Technically, the trade officials are right. With enough work, almost anything could be sold in Japan, even American rice or Korean cars. The difference is the natural tendency of the system. The United States, putting the consumer’s interest first, naturally buys up whatever offers the best value, unless some lobby or cartel stands in the way. Japan, putting the (Japanese) producer’s interest first, naturally resists importing anything but raw materials. Selling to America is like rolling a ball downhill. Selling to Japan is like fighting against guerrillas, or bailing against a siphon, or betting against the house. You can win, but the odds are not on your side.

None of the illustrations of this point is conclusive in itself, but together they suggest a deviation from the logic of capitalism and free trade. Capitalist societies are supposed to respond to price, so as to get “more.” Japan does not.

Food is the classic illustration. Japan imports about half its calories, but if it cared mainly about price, it would import much more food. By refusing to import rice and blocking many other imports, Japan protects its farmers (and avoids antagonizing the gangsters in the beef industry) but penalizes every consumer in the country, through grotesquely inflated prices for food and land. Food may seem an exceptional case: it’s an emotional issue; every major country protects its farmers to some degree; most Japanese still have a sentimental tie to the soil. What makes it so intriguing is that there’s almost no complaint from the victims of the policy. Last spring a coalition of Japanese consumer groups protested food policy— but what concerned them was the suggestion that Japan should import more cheap food. They recommended that Japan’s superexpensive rice should “never" be exposed to foreign competition.

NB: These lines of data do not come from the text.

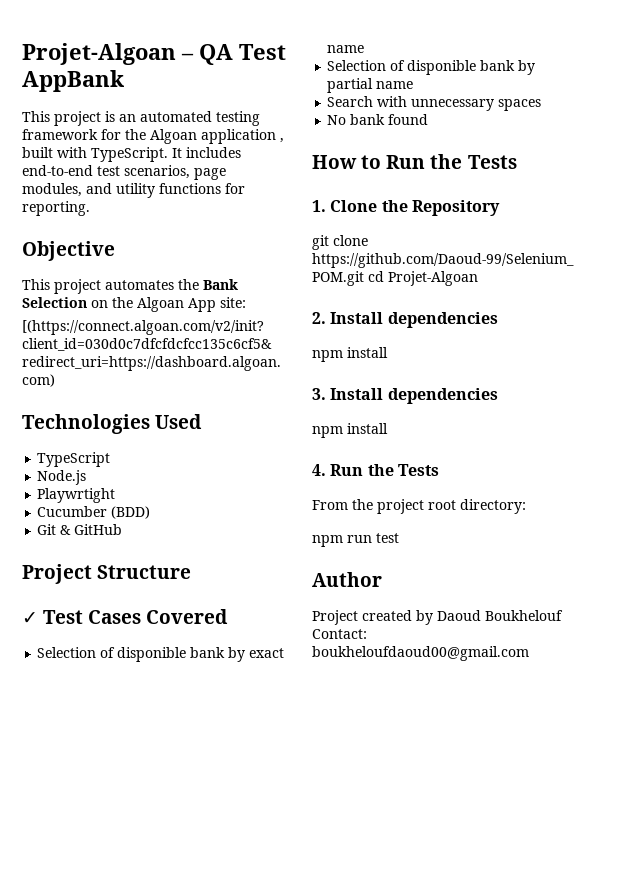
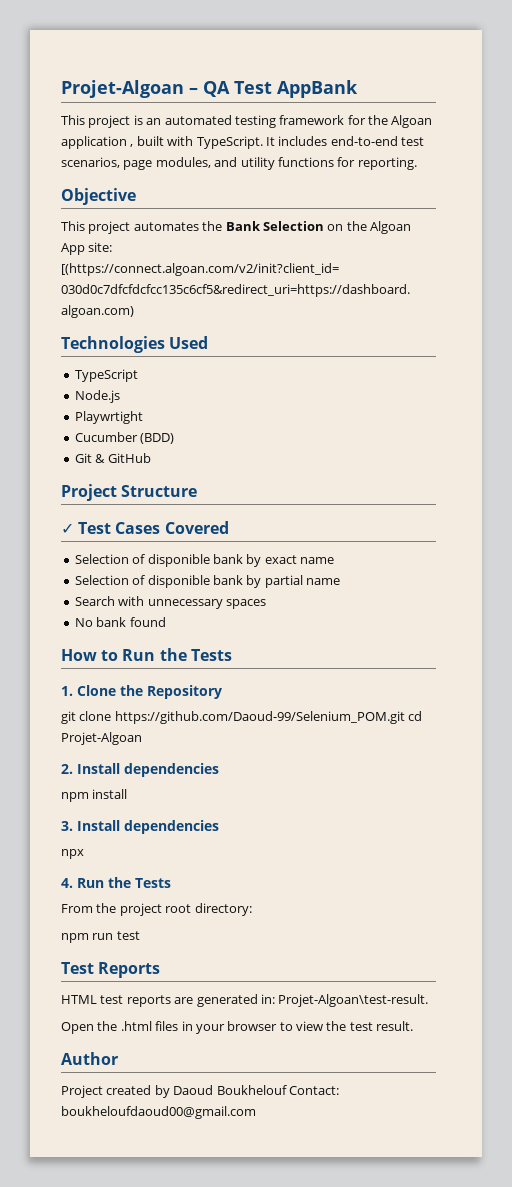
  3. Install dependencies
- npm install
+ npx
+ Test Reports
+ HTML test reports are generated in: Projet-Algoan\test-result.
+ Open the .html files in your browser to view the test result.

The retail network is another famous example. A hundred years ago the United States had a retail system much like Japan’s today: fragmented, diverse, family-owned, and inefficient. America doesn’t have many Mom-and-Pop stores anymore (except for immigrant-run groceries), because they’ve been bulldozed under by Sears, Safeway, K-mart, and other large-scale, low-cost operations. The Mom-and-Pops put up a political fight in the 1920s and 1930s and tried to outlaw the chain stores. But, as Thomas McCraw and Patricia O’Brien wrote recently in America versus Japan, they were snubbed by courts, legislatures, and even voters in referenda. Chain stores offered lower prices; therefore they were good. Japan has followed just the opposite course. In the past fifteen years government directives have made it harder to open discount stores, supermarkets, or other low-cost outlets that would improve the consumer’s standard of living but would threaten the tiny greengrocer down the block.

Right-thinking Americans know that monopolies and cartels are bad, because they hurt the consumer. Japan likes cartels and some monopolies, because they strengthen Japanese producers against foreign competition. Japanese steelmakers, in the 1960s and 1970s, and semiconductor makers, in the 1970s and 1980s, have invested more heavily in advanced production equipment than any of them would have dared to on its own. It would be cheaper, in the short term, to keep using the old machines, which is what many American companies have done. The Japanese companies could take this “risk" because of their cartelbased faith that the famous Ministry of International Trade and Industry, MITI, would divide up the work fairly whenever the market went slack.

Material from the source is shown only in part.